Task objective. Across the records below, count every line that contains the string "Bishop", then report the count alone.
....
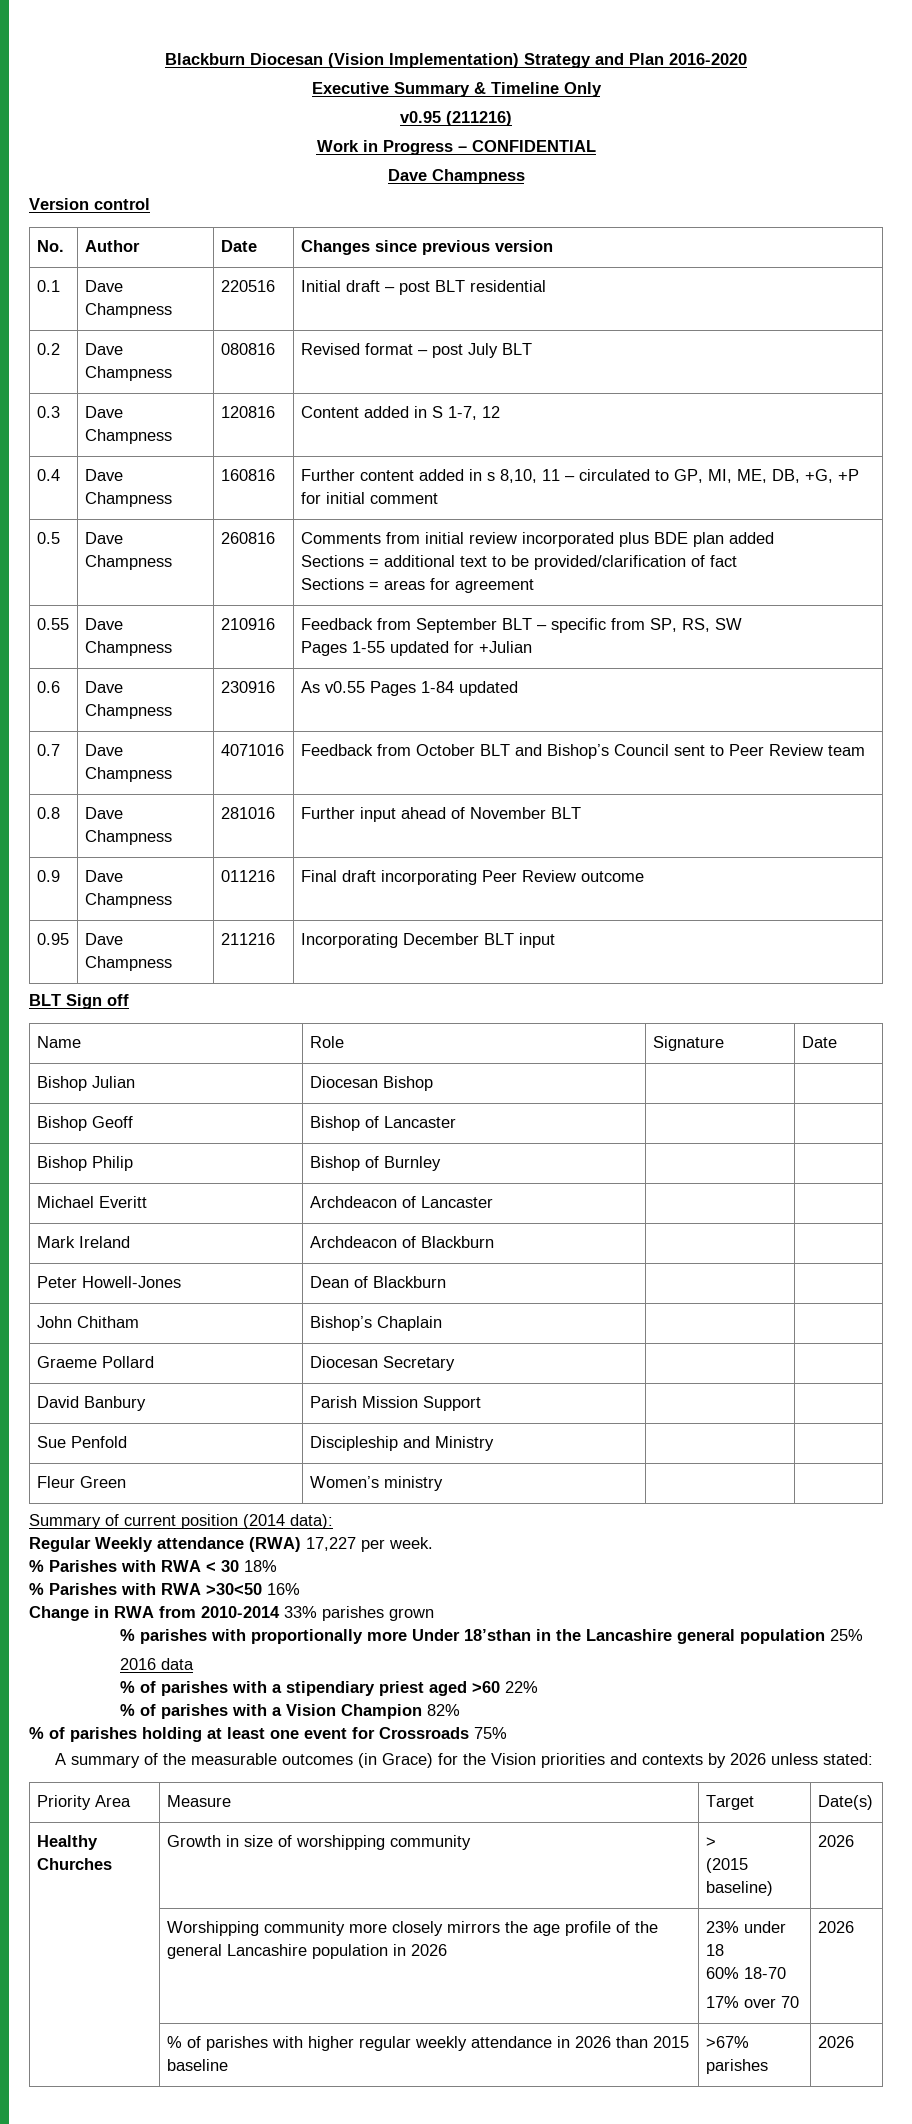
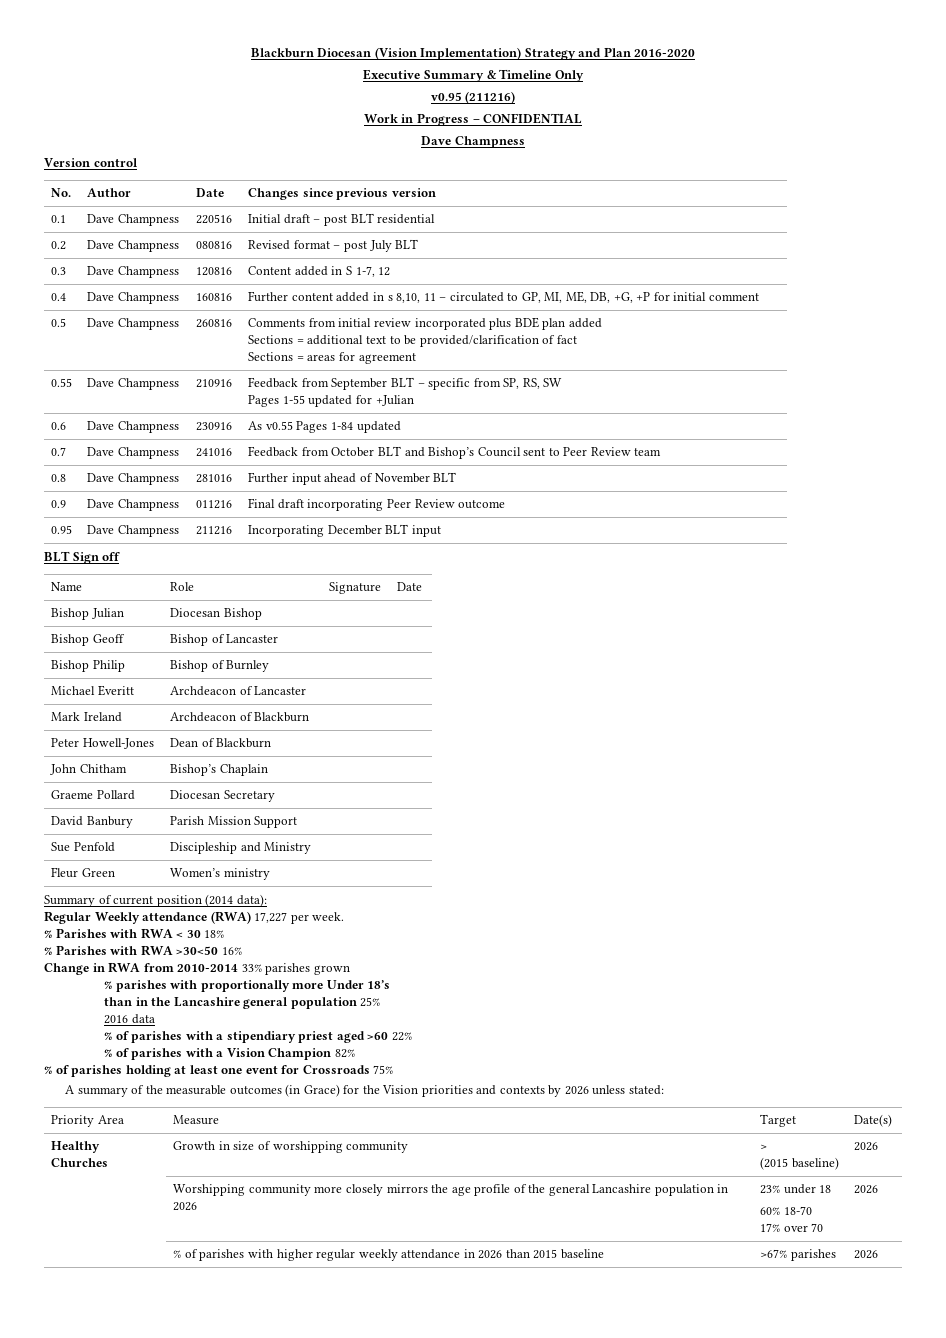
- 0.7 | Dave Champness | 4071016 | Feedback from October BLT and Bishop’s Council sent to Peer Review team
+ 0.7 | Dave Champness | 241016 | Feedback from October BLT and Bishop’s Council sent to Peer Review team
- % parishes with proportionally more Under 18’sthan in the Lancashire general population 25%
+ % parishes with proportionally more Under 18’s
+ than in the Lancashire general population 25%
....
Exercise output. 2